Hi, we have lovingly restored this old farm house and acreage and raised a family here since 2006. We recently adopted two little girls and are starting all over with a new family! Very exciting times, however, our business is taking us to New York State. This leaves our 25 acre farm with 4 bedroom house, chicken coop, sap house and barn empty.
The land has growing orchards, maple trees, bee hives, fenced pasture and developed garden beds (ith some perennials) all ready to go!
If anyone would be interested in living in rural Susquehanna County in the North East of Pennsylvania (30 minutes north of Scranton). Please feel free to get in touch!


----------



## Darina Markyanova (May 9, 2020)

Hello, very interested offer.
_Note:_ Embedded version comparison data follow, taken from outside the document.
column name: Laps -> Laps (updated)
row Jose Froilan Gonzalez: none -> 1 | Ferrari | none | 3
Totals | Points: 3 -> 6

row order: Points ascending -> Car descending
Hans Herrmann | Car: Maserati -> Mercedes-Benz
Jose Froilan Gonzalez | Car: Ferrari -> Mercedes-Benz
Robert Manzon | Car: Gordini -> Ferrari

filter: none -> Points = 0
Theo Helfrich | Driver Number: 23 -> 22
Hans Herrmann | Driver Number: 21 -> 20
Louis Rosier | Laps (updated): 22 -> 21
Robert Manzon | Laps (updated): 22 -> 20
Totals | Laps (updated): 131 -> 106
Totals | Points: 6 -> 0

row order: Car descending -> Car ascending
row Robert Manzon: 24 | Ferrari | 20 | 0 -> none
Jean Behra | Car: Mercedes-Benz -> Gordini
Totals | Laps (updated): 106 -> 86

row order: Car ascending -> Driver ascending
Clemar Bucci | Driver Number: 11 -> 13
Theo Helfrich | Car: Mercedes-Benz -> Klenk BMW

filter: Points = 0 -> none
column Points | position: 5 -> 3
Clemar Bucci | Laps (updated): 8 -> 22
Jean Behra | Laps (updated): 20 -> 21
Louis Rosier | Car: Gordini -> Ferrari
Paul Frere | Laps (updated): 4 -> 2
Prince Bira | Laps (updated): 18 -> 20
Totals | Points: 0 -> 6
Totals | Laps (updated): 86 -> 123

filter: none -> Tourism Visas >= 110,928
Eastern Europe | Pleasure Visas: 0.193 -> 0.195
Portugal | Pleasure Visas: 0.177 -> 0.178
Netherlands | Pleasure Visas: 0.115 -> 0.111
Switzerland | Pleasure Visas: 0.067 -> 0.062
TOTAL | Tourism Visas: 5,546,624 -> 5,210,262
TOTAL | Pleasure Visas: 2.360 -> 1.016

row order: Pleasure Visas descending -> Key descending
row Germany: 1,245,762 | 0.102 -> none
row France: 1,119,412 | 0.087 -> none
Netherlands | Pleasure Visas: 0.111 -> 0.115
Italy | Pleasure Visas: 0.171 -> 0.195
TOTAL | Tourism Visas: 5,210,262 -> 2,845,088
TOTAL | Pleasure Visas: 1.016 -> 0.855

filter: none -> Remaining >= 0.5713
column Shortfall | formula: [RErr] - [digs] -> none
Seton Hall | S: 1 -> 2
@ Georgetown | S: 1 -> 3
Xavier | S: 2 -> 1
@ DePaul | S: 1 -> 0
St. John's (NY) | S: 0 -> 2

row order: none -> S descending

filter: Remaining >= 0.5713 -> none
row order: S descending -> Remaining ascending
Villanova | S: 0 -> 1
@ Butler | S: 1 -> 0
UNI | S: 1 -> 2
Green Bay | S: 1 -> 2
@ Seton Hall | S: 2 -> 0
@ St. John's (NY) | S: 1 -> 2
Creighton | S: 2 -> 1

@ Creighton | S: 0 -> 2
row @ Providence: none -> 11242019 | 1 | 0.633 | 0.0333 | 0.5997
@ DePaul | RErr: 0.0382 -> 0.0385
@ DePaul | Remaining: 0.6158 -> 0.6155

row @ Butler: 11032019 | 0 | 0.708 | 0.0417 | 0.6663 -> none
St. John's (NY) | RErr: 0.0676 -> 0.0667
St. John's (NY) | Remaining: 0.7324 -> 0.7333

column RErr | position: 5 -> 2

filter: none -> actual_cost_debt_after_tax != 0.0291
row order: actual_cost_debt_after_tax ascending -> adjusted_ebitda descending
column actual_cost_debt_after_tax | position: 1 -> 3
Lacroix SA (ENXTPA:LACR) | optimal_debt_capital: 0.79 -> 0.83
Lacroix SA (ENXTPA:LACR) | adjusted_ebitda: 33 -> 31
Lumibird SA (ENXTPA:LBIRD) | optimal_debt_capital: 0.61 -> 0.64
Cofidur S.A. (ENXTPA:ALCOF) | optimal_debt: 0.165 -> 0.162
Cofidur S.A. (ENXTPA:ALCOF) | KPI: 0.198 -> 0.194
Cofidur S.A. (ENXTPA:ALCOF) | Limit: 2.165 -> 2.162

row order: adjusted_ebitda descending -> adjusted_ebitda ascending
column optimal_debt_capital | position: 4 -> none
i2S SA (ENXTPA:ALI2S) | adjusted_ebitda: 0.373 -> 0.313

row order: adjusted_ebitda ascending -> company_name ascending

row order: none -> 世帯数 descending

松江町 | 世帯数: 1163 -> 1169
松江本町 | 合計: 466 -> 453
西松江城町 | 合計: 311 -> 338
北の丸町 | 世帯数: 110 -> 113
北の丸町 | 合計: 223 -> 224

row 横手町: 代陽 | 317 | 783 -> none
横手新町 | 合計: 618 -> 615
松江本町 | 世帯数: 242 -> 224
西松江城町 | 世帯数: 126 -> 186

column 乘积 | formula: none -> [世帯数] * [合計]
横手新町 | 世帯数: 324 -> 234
We are young family in our mid 30's looking actually to build our own homestead and raise a family. We are educated, passionate for nature, gardening and livestock. We are wondering are you planning to sale your farm, do you consider owner finance, or you are looking to lease?


----------



## funnyfarmlodgings (Feb 7, 2021)

Darina Markyanova said:


> Hello, very interested offer. We are young family in our mid 30's looking actually to build our own homestead and raise a family. We are educated, passionate for nature, gardening and livestock. We are wondering are you planning to sale your farm, do you consider owner finance, or you are looking to lease?


Hi there!
We are hoping to get a family to come in and get their feet wet so to speak. It is a big commitment and quite the under taking to manage a place like this. So it is on a trial basis. This way if you live it and want to stay it is available for long time lease. If you really love it and wish to make it a forever home then we are open to selling.
I hope this makes sense 😊?
So if you are interested in more details feel free to pm me.


----------



## Darina Markyanova (May 9, 2020)

Thank you for quick response. We are interested to purchase or do owner finance. How much would you appraise your farm? Are you willing to do owner finance?


----------



## funnyfarmlodgings (Feb 7, 2021)

We are in the process of moving to upstate NY this summer. My husband is not ready to emotional let go of the property right now. He isn't ruling it out but at this time we are looking to lease it for the time being.
I don't know what your timeline is but if you may be interested in pursuing a visit and further discussion we would be happy to have you come check it out and see how it goes from there.
Thanks for your interest.


----------